Music Spotlight: Lindy Boone

Apr 16, 2024 at 06:05 pm by Bethany Bowman

Lindy Boone, daughter of Pat Boone and sister to Debby, Cherry, and Laurey Boone has been singing all her life.

They attended a church that didn’t use musical instruments, so everyone learned to sing instead. Their mama, singer Shirley Lee Foley, taught her daughters to sing harmony.

Boone recalled, “We'd be driving, and she'd teach us little kids' songs and said, ‘Cherry, you sing this part,’ and she'd sing it, and Cherry would memorize it, and then she'd give me mine and give Debby hers. We learned it as just passing the time away, singing for fun because our mother sang with her sisters. And her mother sang with her sisters. So, it was really a family tradition.”

As children, they even sang with the Osmond family in Japan which led to going on tour with their father regularly.

But even with her extensive musical career, writing songs never occurred to Boone.

She got married to Mike Michaelis and had three children, Ryan, Jessica, and Tyler. Her oldest, Ryan was a handsome, popular, former high school basketball player who was president of his fraternity at Pepperdine University.

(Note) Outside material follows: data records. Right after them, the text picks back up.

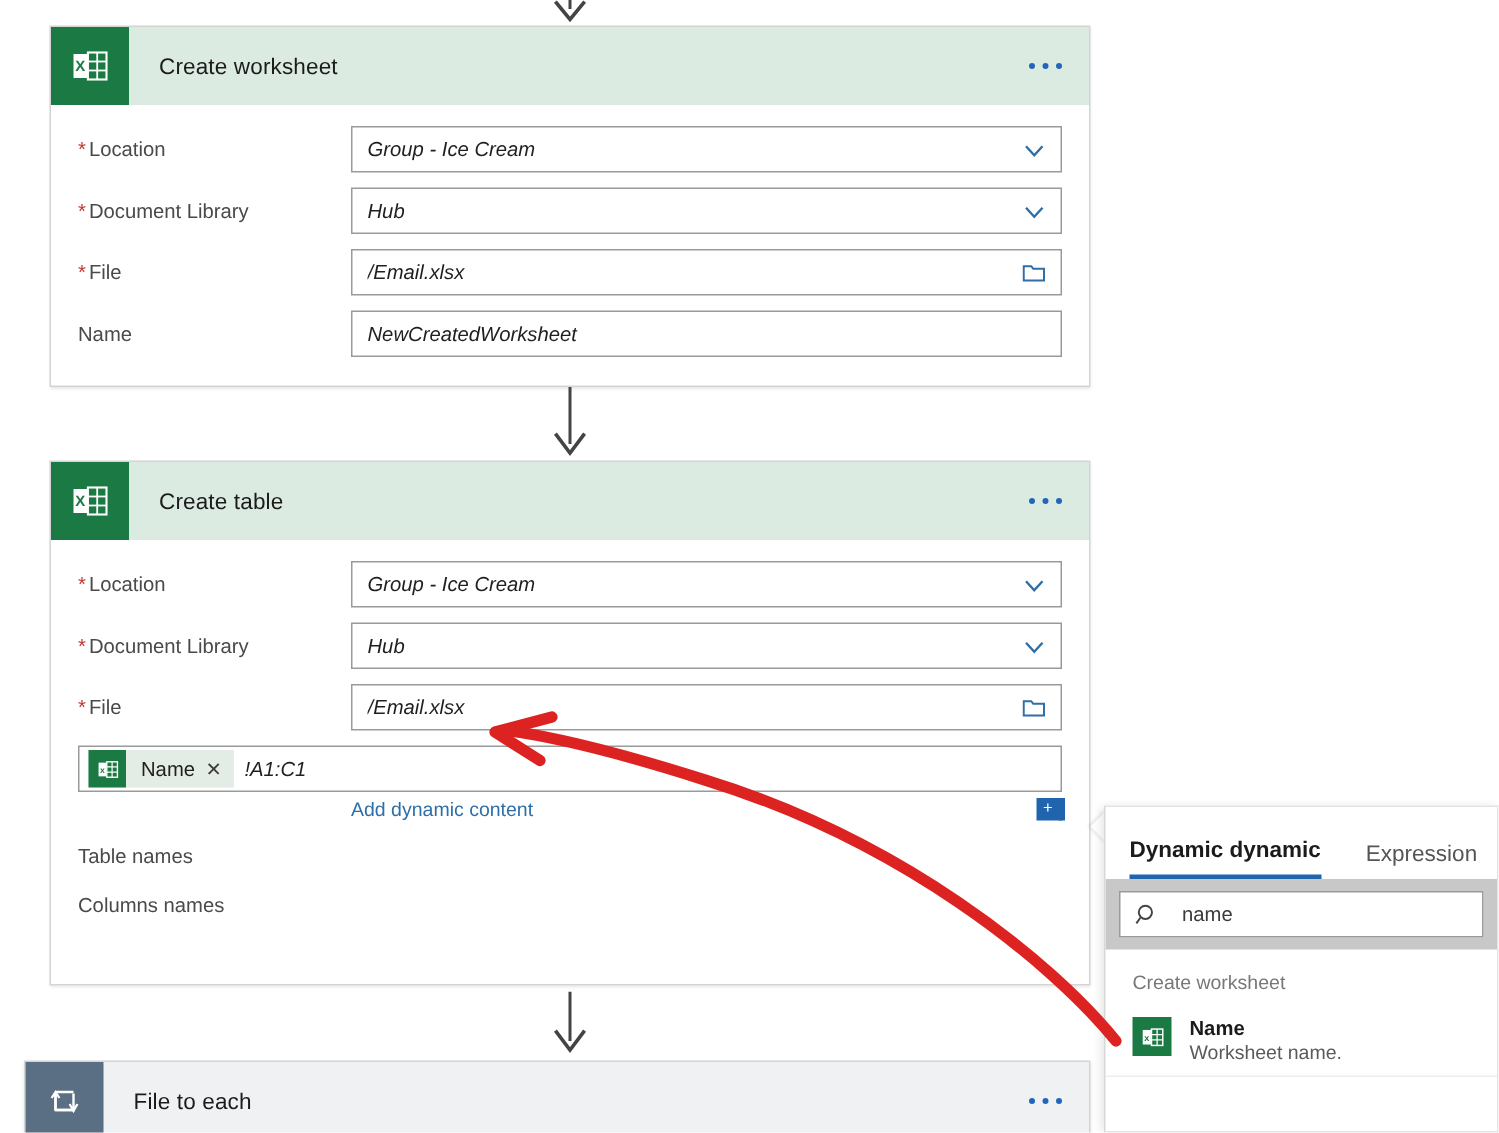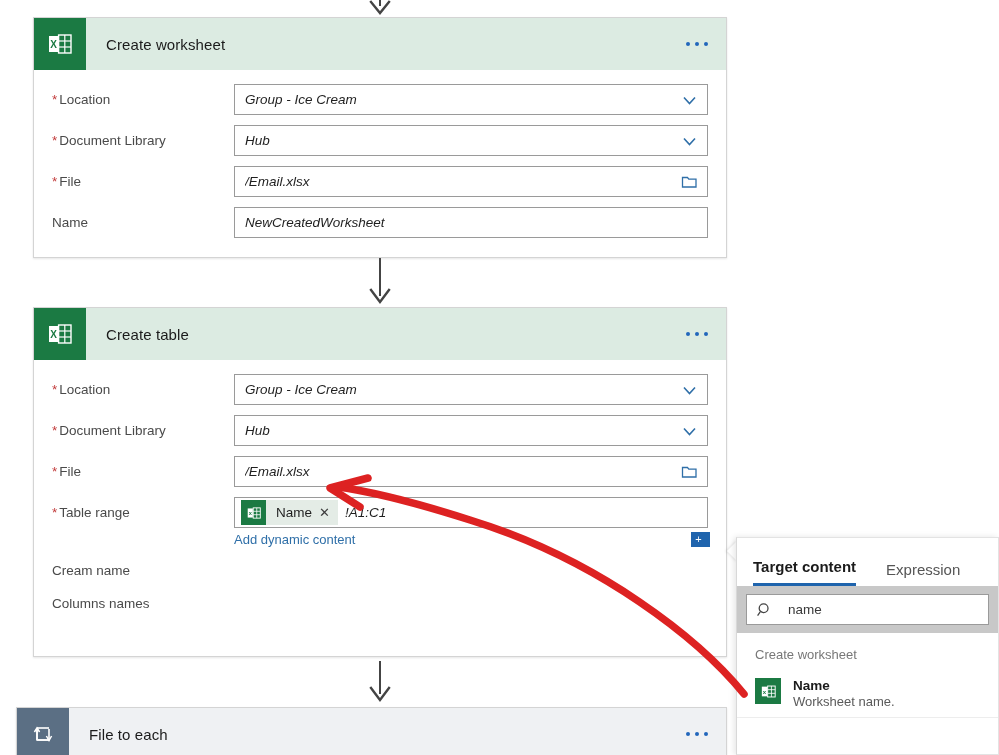--- a/index.html
+++ b/index.html
@@ -392,21 +392,20 @@
             <span class="folder">
               <svg width="17" height="17" viewBox="0 0 17 17">
                   <path d="M1.5 4 L6.5 4 L7.8 5.6 L15 5.6 L15 13.5 L1.5 13.5 Z" stroke="#2f6fa8" stroke-width="1.3" fill="none"></path>
                 </svg>
             </span>
           </div>
         </div>
       </div>
 
       <div class="field-row" style="margin-bottom:0;">
-        <div class="field-label"><span class="req">*</span><span>Table range</span></div>
         <div class="field-ctrl">
           <div class="input-box plain" style="padding-left:6px;">
             <span class="token">
               <span class="token-ico">
                 <svg width="16" height="16" viewBox="0 0 28 28" aria-hidden="true">
                   <rect x="3" y="6" width="9" height="16" fill="#ffffff"></rect>
                   <text x="7.5" y="17.6" font-family="Liberation Sans, sans-serif" font-size="10" font-weight="bold" fill="#1b7a43" text-anchor="middle">x</text>
                   <rect x="12.6" y="5" width="12.4" height="18" fill="none" stroke="#ffffff" stroke-width="1.6"></rect>
                   <line x1="12.6" y1="11" x2="25" y2="11" stroke="#ffffff" stroke-width="1.4"></line>
                   <line x1="12.6" y1="17" x2="25" y2="17" stroke="#ffffff" stroke-width="1.4"></line>
@@ -425,21 +424,21 @@
         <div class="field-label"></div>
         <div class="field-ctrl">
           <div class="adc-row">
             <span class="adc-link">Add dynamic content</span>
             <span class="adc-badge">+</span>
           </div>
         </div>
       </div>
 
       <div class="field-row">
-        <div class="field-label"><span>Cream name</span></div>
+        <div class="field-label"><span>Table names</span></div>
       </div>
 
       <div class="field-row" style="margin-bottom:0;">
         <div class="field-label"><span>Columns names</span></div>
       </div>
 
     </div>
   </div>
 
   <div class="connector" style="left:360px; top:661px;">
@@ -467,21 +466,21 @@
           <i></i>
           <i></i>
         </div>
     </div>
   </div>
 
   <div id="dc-pointer"></div>
   <div id="dc-panel">
 
     <div class="dc-tabs">
-      <div class="dc-tab active">Target content</div>
+      <div class="dc-tab active">Dynamic dynamic</div>
       <div class="dc-tab">Expression</div>
     </div>
 
     <div class="dc-searchwrap">
       <div class="dc-search">
         <span class="q">
           <svg width="18" height="18" viewBox="0 0 18 18" aria-hidden="true">
             <circle cx="7.6" cy="7.2" r="4.4" stroke="#444" stroke-width="1.3" fill="none"></circle>
             <line x1="4.2" y1="10.8" x2="1.6" y2="14.6" stroke="#444" stroke-width="1.3"></line>
           </svg>

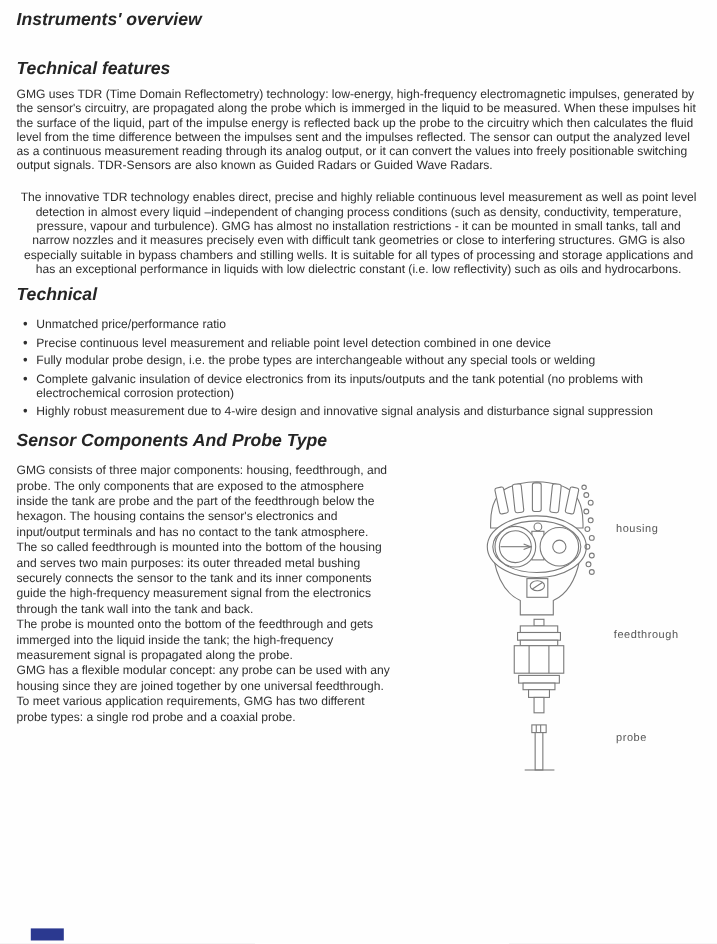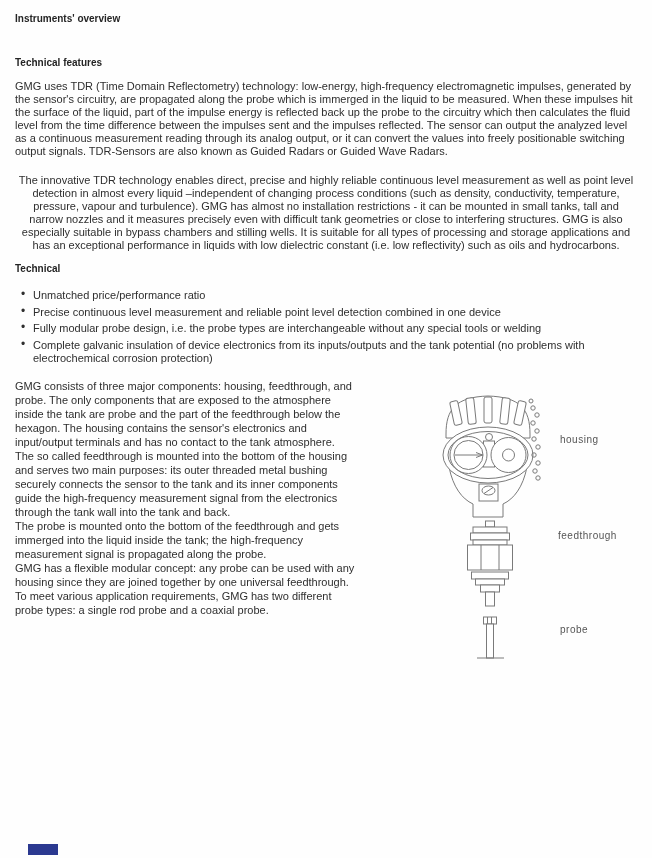--- a/index.html
+++ b/index.html
@@ -10,22 +10,22 @@
     background:#fefefe;
     box-sizing:border-box;
     padding:12px 15px 0 15px;
     font-family:"Liberation Sans", sans-serif;
     font-size:11px; line-height:13px;
     color:#2e2e2e;
     overflow:hidden;
   }
   .hd {
     margin:0;
-    font-size:10px; line-height:13px;
-    font-weight:bold; 
+    font-size:16px; line-height:13px;
+    font-weight:bold; font-style:italic;
     color:#252525;
   }
   .para { margin:0; width:622px; }
   .sec-tech .hd    { margin-top:31px; }
   .sec-over .hd    { margin-bottom:17px; }
   .sec-tech .para  { margin-top:11px; }
   .sec-app  .hd    { margin-top:5px; }
   .sec-app  .para  { margin-top:16px;text-align:center; }
   .sec-ben  .hd    { margin-top:10px; }
   .benefit-list {
@@ -83,24 +83,26 @@
     <p class="para">The innovative TDR technology enables direct, precise and highly reliable continuous level measurement as well as point level detection in almost every liquid –independent of changing process conditions (such as density, conductivity, temperature, pressure, vapour and turbulence). GMG has almost no installation restrictions - it can be mounted in small tanks, tall and narrow nozzles and it measures precisely even with difficult tank geometries or close to interfering structures. GMG is also especially suitable in bypass chambers and stilling wells. It is suitable for all types of processing and storage applications and has an exceptional performance in liquids with low dielectric constant (i.e. low reflectivity) such as oils and hydrocarbons.</p>
   </section>
 
   <section class="sec-ben">
     <h2 class="hd">Technical</h2>
     <ul class="benefit-list">
       <li>Unmatched price/performance ratio</li>
       <li>Precise continuous level measurement and reliable point level detection combined in one device</li>
       <li>Fully modular probe design, i.e. the probe types are interchangeable without any special tools or welding</li>
       <li>Complete galvanic insulation of device electronics from its inputs/outputs and the tank potential (no problems with electrochemical corrosion protection)</li>
+      <li>Highly robust measurement due to 4-wire design and innovative signal analysis and disturbance signal suppression</li>
     </ul>
   </section>
 
   <section class="sec-comp">
+    <h2 class="hd">Sensor Components And Probe Type</h2>
     <div class="cols">
       <div class="narrow">
         <p class="para">GMG consists of three major components: housing, feedthrough, and probe. The only components that are exposed to the atmosphere inside the tank are probe and the part of the feedthrough below the hexagon. The housing contains the sensor's electronics and input/output terminals and has no contact to the tank atmosphere.</p>
         <p class="para">The so called feedthrough is mounted into the bottom of the housing and serves two main purposes: its outer threaded metal bushing securely connects the sensor to the tank and its inner components guide the high-frequency measurement signal from the electronics through the tank wall into the tank and back.</p>
         <p class="para">The probe is mounted onto the bottom of the feedthrough and gets immerged into the liquid inside the tank; the high-frequency measurement signal is propagated along the probe.</p>
         <p class="para">GMG has a flexible modular concept: any probe can be used with any housing since they are joined together by one universal feedthrough.</p>
         <p class="para">To meet various application requirements, GMG has two different probe types: a single rod probe and a coaxial probe.</p>
       </div>
 
       <figure class="device-figure">

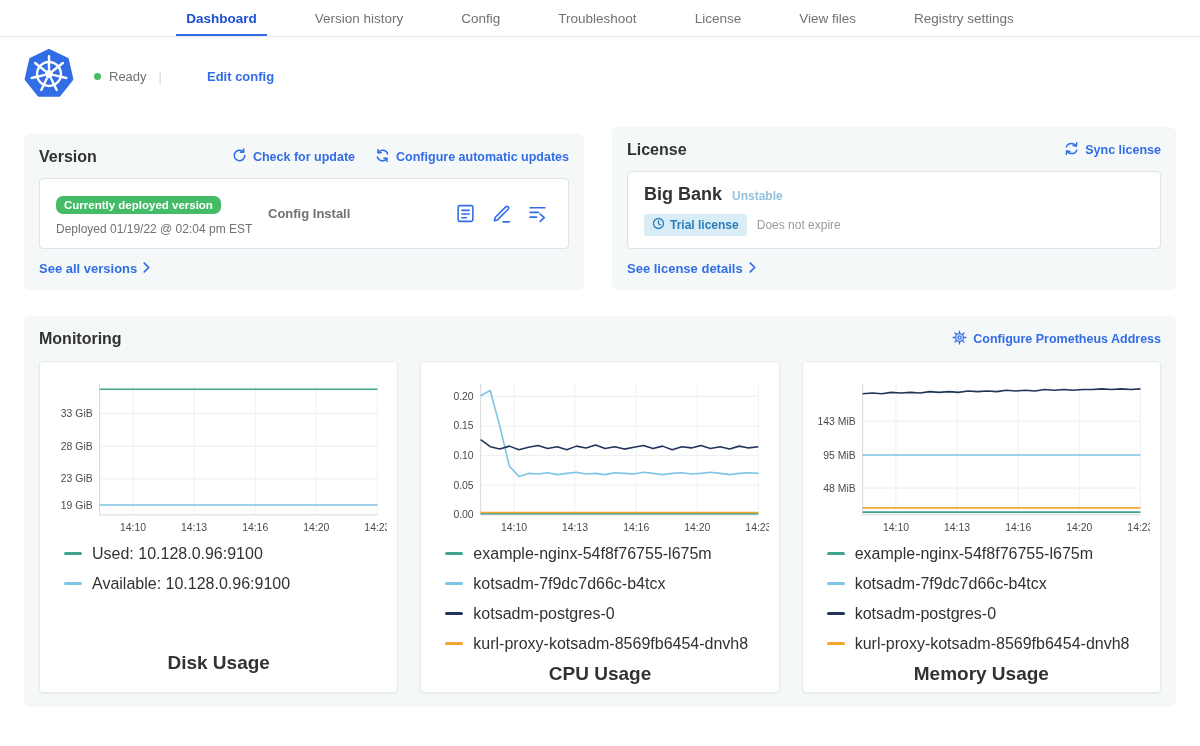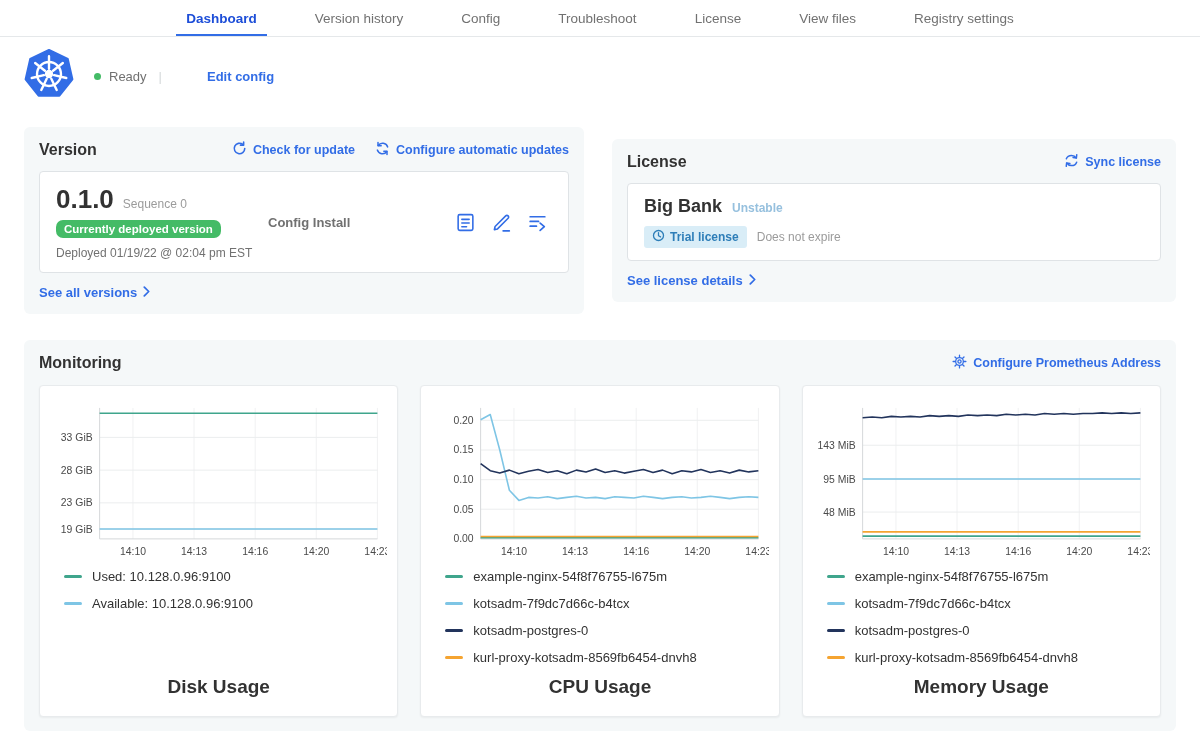--- a/index.html
+++ b/index.html
@@ -26,21 +26,21 @@
   
   .app-header { display:flex; align-items:center; gap:20px; padding:12px 24px 10px; }
   .k8s-logo { width:50px; height:50px; flex:0 0 auto; }
   .app-title { font-size:28px; font-weight:bold; line-height:1.1; }
   .app-sub { display:flex; align-items:center; gap:8px; margin-top:5px; font-size:13px; }
   .status-dot { width:7px; height:7px; border-radius:50%; background:#44bb66; }
   .status-text { color:#717171; }
   .sub-divider { color:#d4d8da; margin:0 4px; }
   .link { color:#326de6; font-weight:bold; font-size:13px; cursor:pointer;padding-left:33px; }
   
-  .cards-row { display:flex; gap:28px; padding:0 24px; margin-top:18px; align-items:center; }
+  .cards-row { display:flex; gap:28px; padding:0 24px; margin-top:18px; align-items:flex-end; }
   .panel { background:#f5f8f9; border-radius:6px; padding:14px 15px; }
   .version-panel { width:560px; flex:0 0 auto; }
   .license-panel { flex:1; }
   .panel-header { display:flex; justify-content:space-between; align-items:center; }
   .panel-title { font-size:16px; font-weight:bold; }
   .panel-links { display:flex; gap:20px; align-items:center; }
   .icon-link { display:flex; align-items:center; gap:6px; color:#326de6; font-weight:bold; font-size:12.5px; cursor:pointer; }
   .white-box { background:#fff; border:1px solid #dfe3e6; border-radius:4px; margin-top:12px; padding:12px 16px; }
   
   .version-box { display:flex; align-items:center; }
@@ -71,21 +71,21 @@
   .monitoring-panel { margin:26px 24px 0; }
   .charts-row { display:flex; gap:22px; margin-top:13px; }
   .chart-card {
     background:#fff; border:1px solid #e8ebed; border-radius:4px; flex:1;
     display:flex; flex-direction:column; padding:12px 10px 10px; height:332px;
     box-shadow:0 1px 2px rgba(0,0,0,0.05);
   }
   .chart-area svg { width:100%; display:block; }
   .chart-svg text { font-family:"Liberation Sans", sans-serif; }
   .legend { margin:4px 0 0 14px; display:flex; flex-direction:column; gap:12px; }
-  .legend-item { display:flex; align-items:center; gap:10px; font-size:13px; color:#323232; }
+  .legend-item { display:flex; align-items:center; gap:10px; font-size:16px; color:#323232; }
   .swatch { width:18px; height:3px; border-radius:2px; display:inline-block; flex:0 0 auto; }
   .chart-title { margin-top:auto; text-align:center; font-weight:bold; font-size:19px; padding:10px 0 8px; }
 </style>
 </head>
 <body>
 
 <div class="navbar">
   <div class="nav-tab active">Dashboard</div>
   <div class="nav-tab">Version history</div>
   <div class="nav-tab">Config</div>
@@ -138,24 +138,20 @@
                 <polyline points="12.8,14.4 12.8,11 9.4,11" fill="none" stroke="#326de6" stroke-width="1.6" stroke-linecap="round" stroke-linejoin="round"></polyline>
               </svg>
           </span>
           <span>Configure automatic updates</span>
         </span>
       </div>
     </div>
 
     <div class="white-box version-box">
       <div class="vb-left">
-        <div class="vrow">
-          <span class="vnum">0.1.0</span>
-          <span class="vseq">Sequence 0</span>
-        </div>
         <span class="deploy-badge">Currently deployed version</span>
         <div class="deployed-at">Deployed 01/19/22 @ 02:04 pm EST</div>
       </div>
       <span class="install-type">Config Install</span>
       <div class="vb-icons">
         <span class="vb-icon">
           <svg viewBox="0 0 20 20">
               <rect x="3" y="2.5" width="14" height="15" rx="1.5" fill="none" stroke="#326de6" stroke-width="1.5"></rect>
               <path d="M6.5 7h7 M6.5 10.5h7 M6.5 14h4.5" stroke="#326de6" stroke-width="1.5" stroke-linecap="round"></path>
             </svg>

However, on June 19, 2001, Ryan fell through a skylight located at the top of his three-story apartment building in Brentwood, California.

Ryan was in a deep coma and was not expected to live. It has taken years of treatment and multiple hospital stays and still, but he will never be like he was before the accident. He still needs round-the-clock care. He has a Traumatic Brain Injury (TBI).

This horrible accident affected the entire family but instead of letting the situation destroy them, they opened Ryan's Reach, a 501(c)(3) whose purpose is to provide aid and support to brain-injured individuals and their families. Part of their service includes two licensed homes for TBI survivors.

Per their website, “We are committed to expanding programs and services to more effectively address the financial, emotional, physical and spiritual needs of Traumatic Brain Injury survivors and their families.”

This experience led Boone to her first foray into lyric writing. She told me. “Once Ryan was in the hospital, I kind of majored in being intentional with my words while we were going through such a dark time, a time of limbo where the doctors couldn't tell us what was going to happen, and it went on for a very long time. I really started to pay attention to what I would say. And I would speak not just to other people but speak over Ryan and speak words that I would like to see manifested in his life.”

She continued, “I don't believe that we get everything we want in life, but I am going to put the power of my words along with the power of words that I believe in Scripture. And I just spoke voice over Ryan. I spoke appetite over Ryan and words when he couldn’t even form sentences. I just spoke these things over him. I don't like to make it sound so easy that all you do is speak and then abracadabra. I don't believe that. But there was something of me being so intimately tuned in to hearing from God, that I felt that that was what I was supposed to do. And over time, little by little, I saw his mouth move.”

Eventually, Ryan improved enough to speak and feed himself. This process caused Boone to coin the word, “wordlayer” because she put the energy of her words toward the hope and restoration of new life.

For Mother’s Day 2020, her daughter, Jessi, gifted her an Airbnb songwriting experience with Nashville-based songwriter, Anne Buckle. Early on, “Wordlayer” was her Twitter username she made up when she began sharing about Ryan’s accident. As she prepared, she built on the thought of what word layering encompasses and wrote down some lyrics. Little did she know that this would blossom into something so special and beautiful that a song would come out of it.

When Buckle saw her lyrics, she didn't want to change anything because she saw that she just needed to add the melody to go with it. Once completed, Buckle, an accomplished musician, made a demo, with herself singing and playing all the parts.

Boone played it for her family and friends, and they all thought she should record it. Once she took the plunge, she had the perfect backup singers, her sisters.

The song “Wordlayer” was released this past March, the month of Brain Injury Awareness.  The words she used to heal herself and her family can now be used to heal others.

Lyrics like Your words have superpowers, they can sweeten, they can sour, and you’re blessed to have the choice of what they’ll do prove the song was anointed and meant to be shared to help others heal, too.

One thing I realized quickly was that Lindy Boone has a gift, a gift from God for writing inspirational songs that heal. She even sang me a lullaby that she had recently written for her grandson which was breathtakingly beautiful.

Once again, God has proved that He took what the enemy meant for harm and used it for good. And that it doesn’t matter what your age or ability, he can use you.

Boone stated, “One of the lessons through my journey was the idea that how you speak really matters to the trajectory of the next phase of your life.”

She wrote a book in 2013 and now at 68 years of age, Boone has a bright future as a songwriter as well.